Work through the data below line by line and say how many lines hold "Российской"; give only the number.

Given information section start

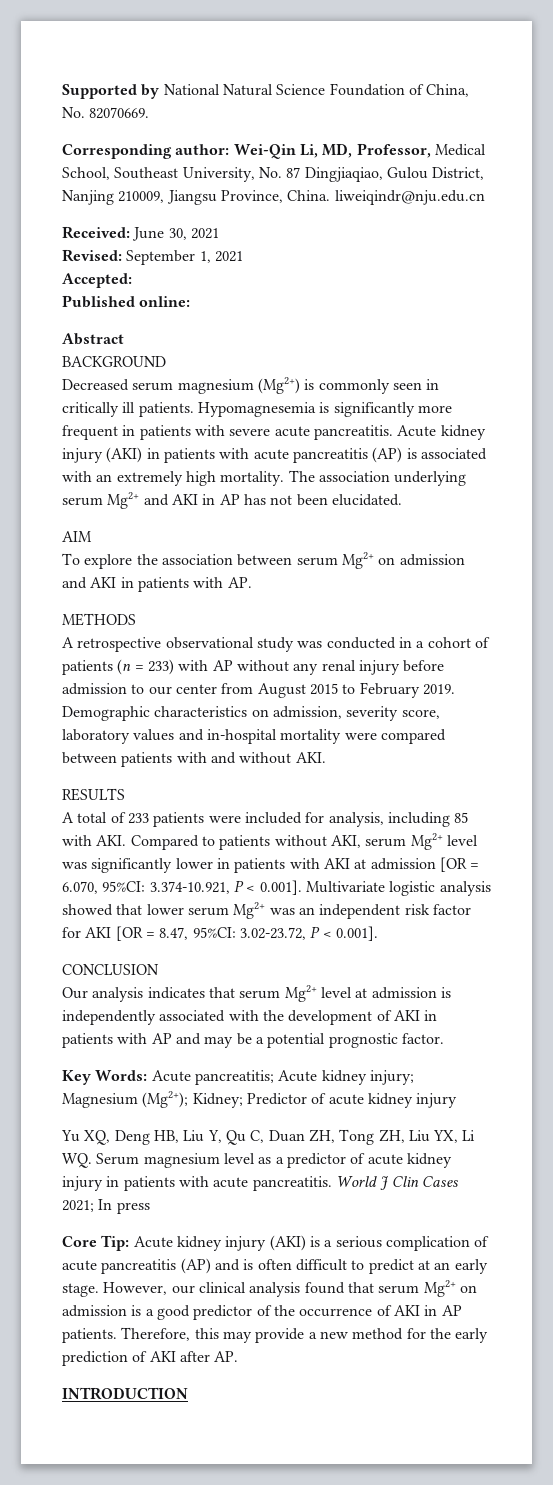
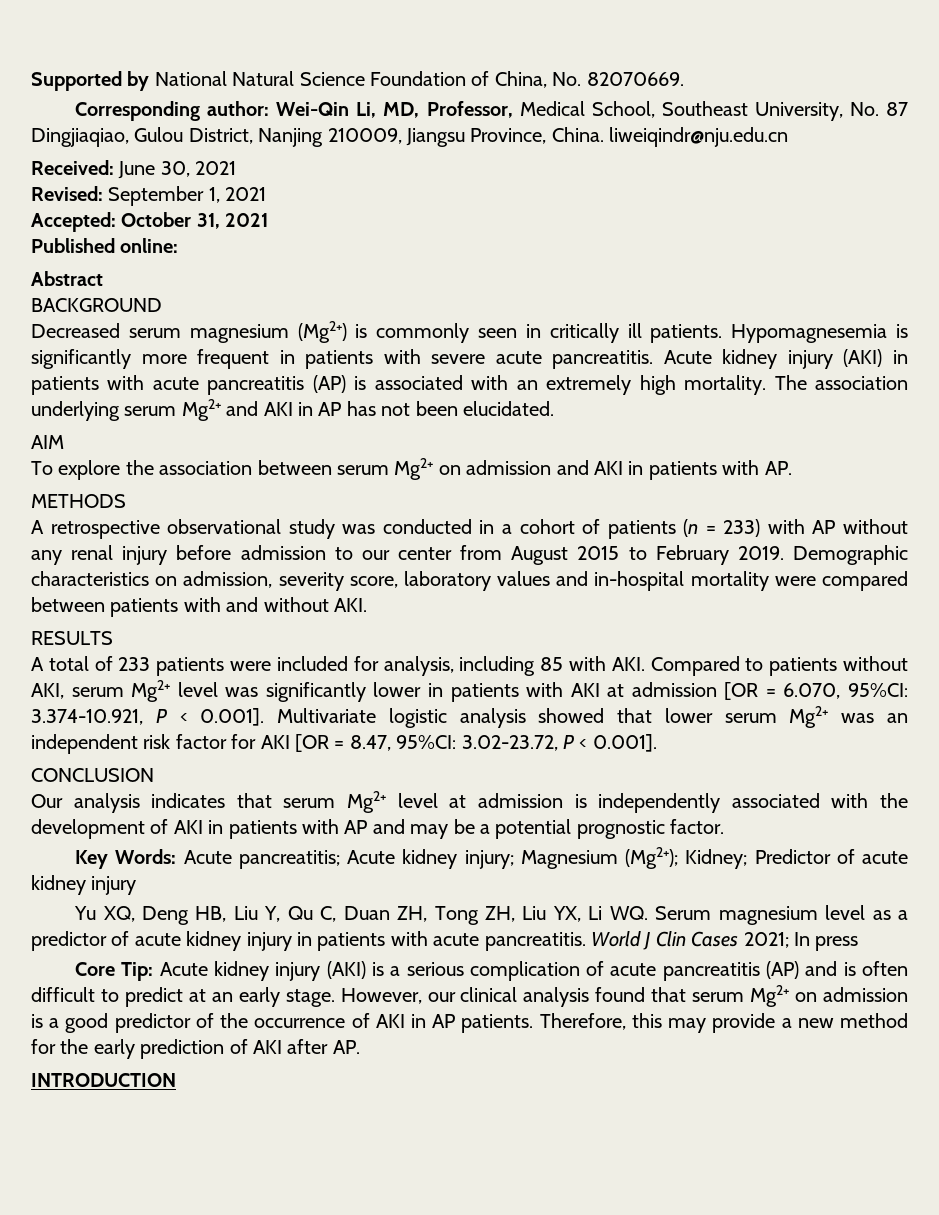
- Accepted:
+ Accepted: October 31, 2021

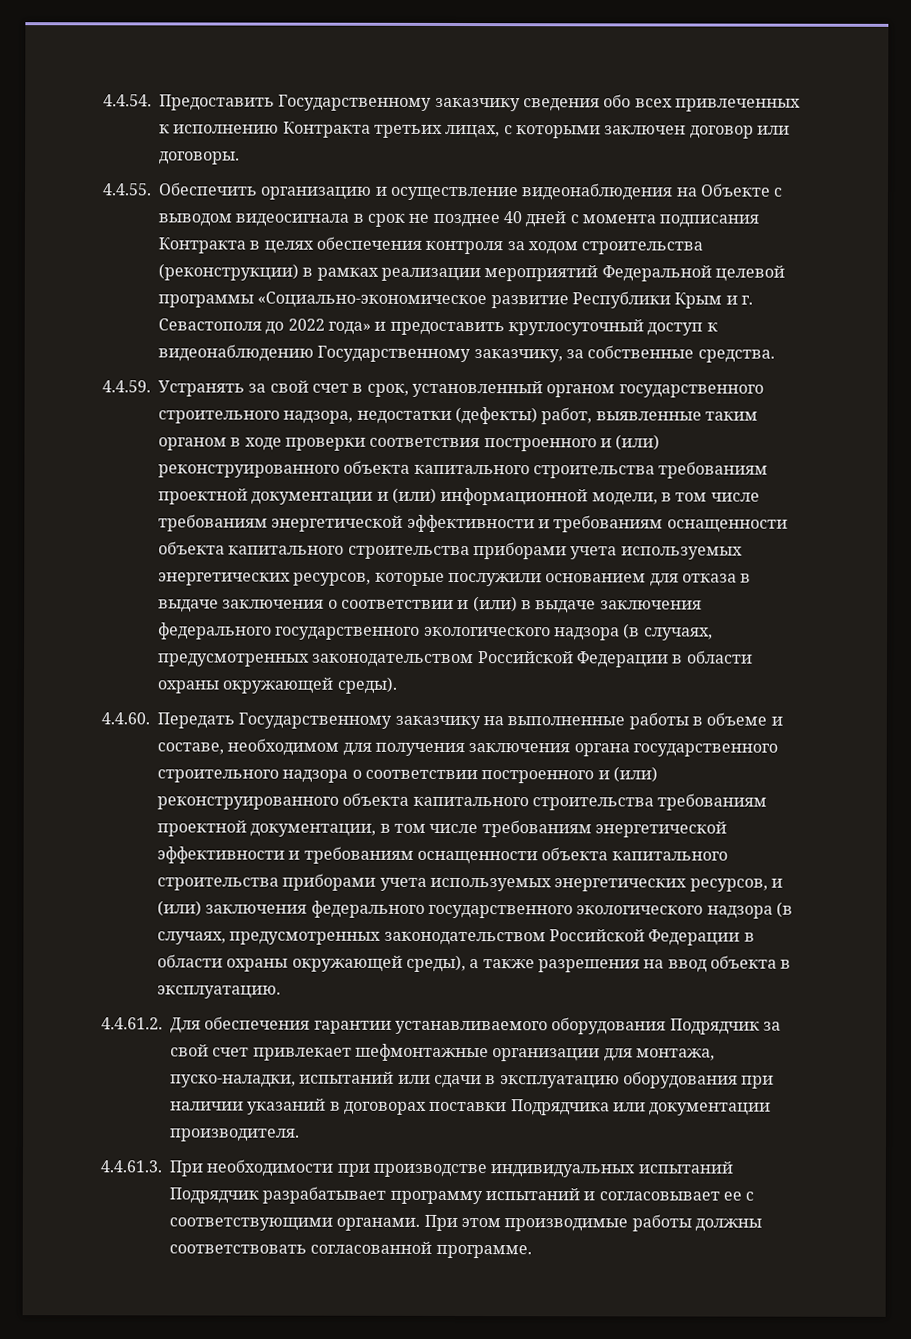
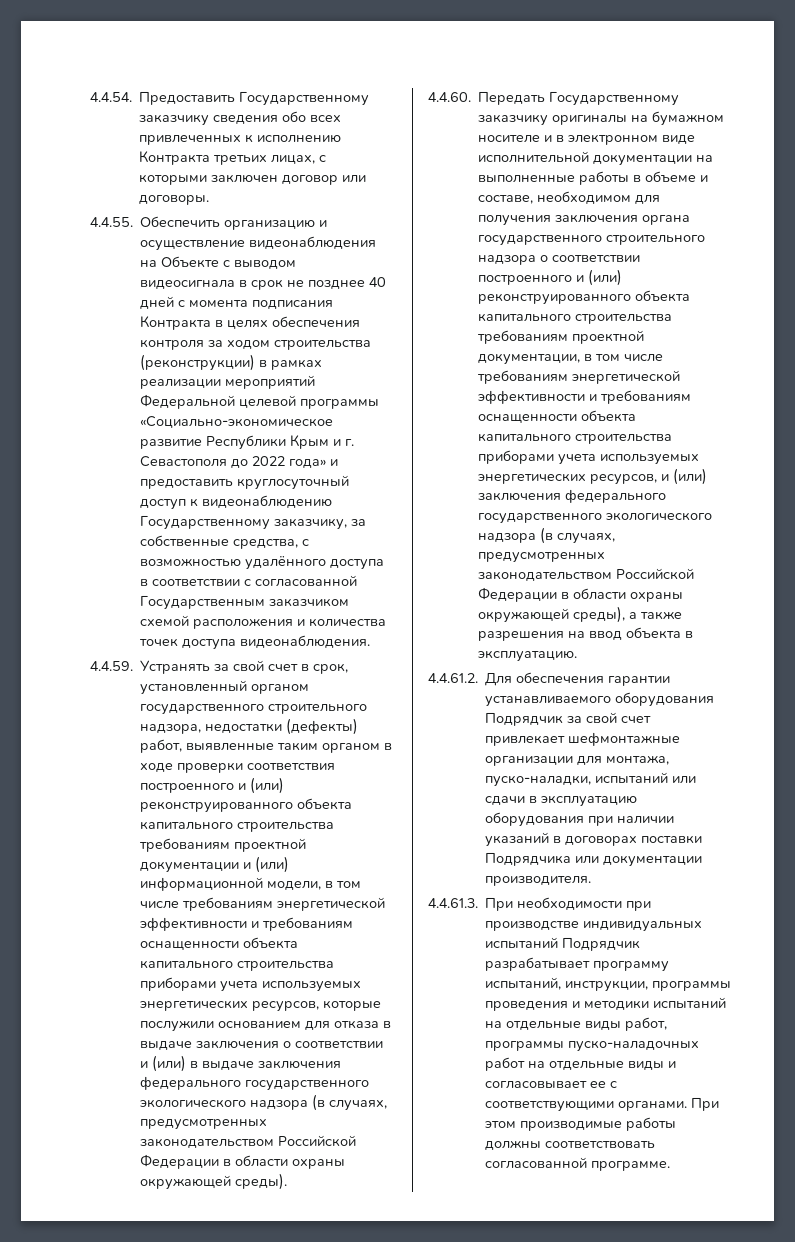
- 4.4.55. Обеспечить организацию и осуществление видеонаблюдения на Объекте с выводом видеосигнала в срок не позднее 40 дней с момента подписания Контракта в целях обеспечения контроля за ходом строительства (реконструкции) в рамках реализации мероприятий Федеральной целевой программы «Социально-экономическое развитие Республики Крым и г. Севастополя до 2022 года» и предоставить круглосуточный доступ к видеонаблюдению Государственному заказчику, за собственные средства.
+ 4.4.55. Обеспечить организацию и осуществление видеонаблюдения на Объекте с выводом видеосигнала в срок не позднее 40 дней с момента подписания Контракта в целях обеспечения контроля за ходом строительства (реконструкции) в рамках реализации мероприятий Федеральной целевой программы «Социально-экономическое развитие Республики Крым и г. Севастополя до 2022 года» и предоставить круглосуточный доступ к видеонаблюдению Государственному заказчику, за собственные средства, с возможностью удалённого доступа в соответствии с согласованной Государственным заказчиком схемой расположения и количества точек доступа видеонаблюдения.
- 4.4.60. Передать Государственному заказчику на выполненные работы в объеме и составе, необходимом для получения заключения органа государственного строительного надзора о соответствии построенного и (или) реконструированного объекта капитального строительства требованиям проектной документации, в том числе требованиям энергетической эффективности и требованиям оснащенности объекта капитального строительства приборами учета используемых энергетических ресурсов, и (или) заключения федерального государственного экологического надзора (в случаях, предусмотренных законодательством Российской Федерации в области охраны окружающей среды), а также разрешения на ввод объекта в эксплуатацию.
+ 4.4.60. Передать Государственному заказчику оригиналы на бумажном носителе и в электронном виде исполнительной документации на выполненные работы в объеме и составе, необходимом для получения заключения органа государственного строительного надзора о соответствии построенного и (или) реконструированного объекта капитального строительства требованиям проектной документации, в том числе требованиям энергетической эффективности и требованиям оснащенности объекта капитального строительства приборами учета используемых энергетических ресурсов, и (или) заключения федерального государственного экологического надзора (в случаях, предусмотренных законодательством Российской Федерации в области охраны окружающей среды), а также разрешения на ввод объекта в эксплуатацию.
- 4.4.61.3. При необходимости при производстве индивидуальных испытаний Подрядчик разрабатывает программу испытаний и согласовывает ее с соответствующими органами.
+ 4.4.61.3. При необходимости при производстве индивидуальных испытаний Подрядчик разрабатывает программу испытаний, инструкции, программы проведения и методики испытаний на отдельные виды работ, программы пуско-наладочных работ на отдельные виды и согласовывает ее с соответствующими органами.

Given information section end

_Result of this task_
2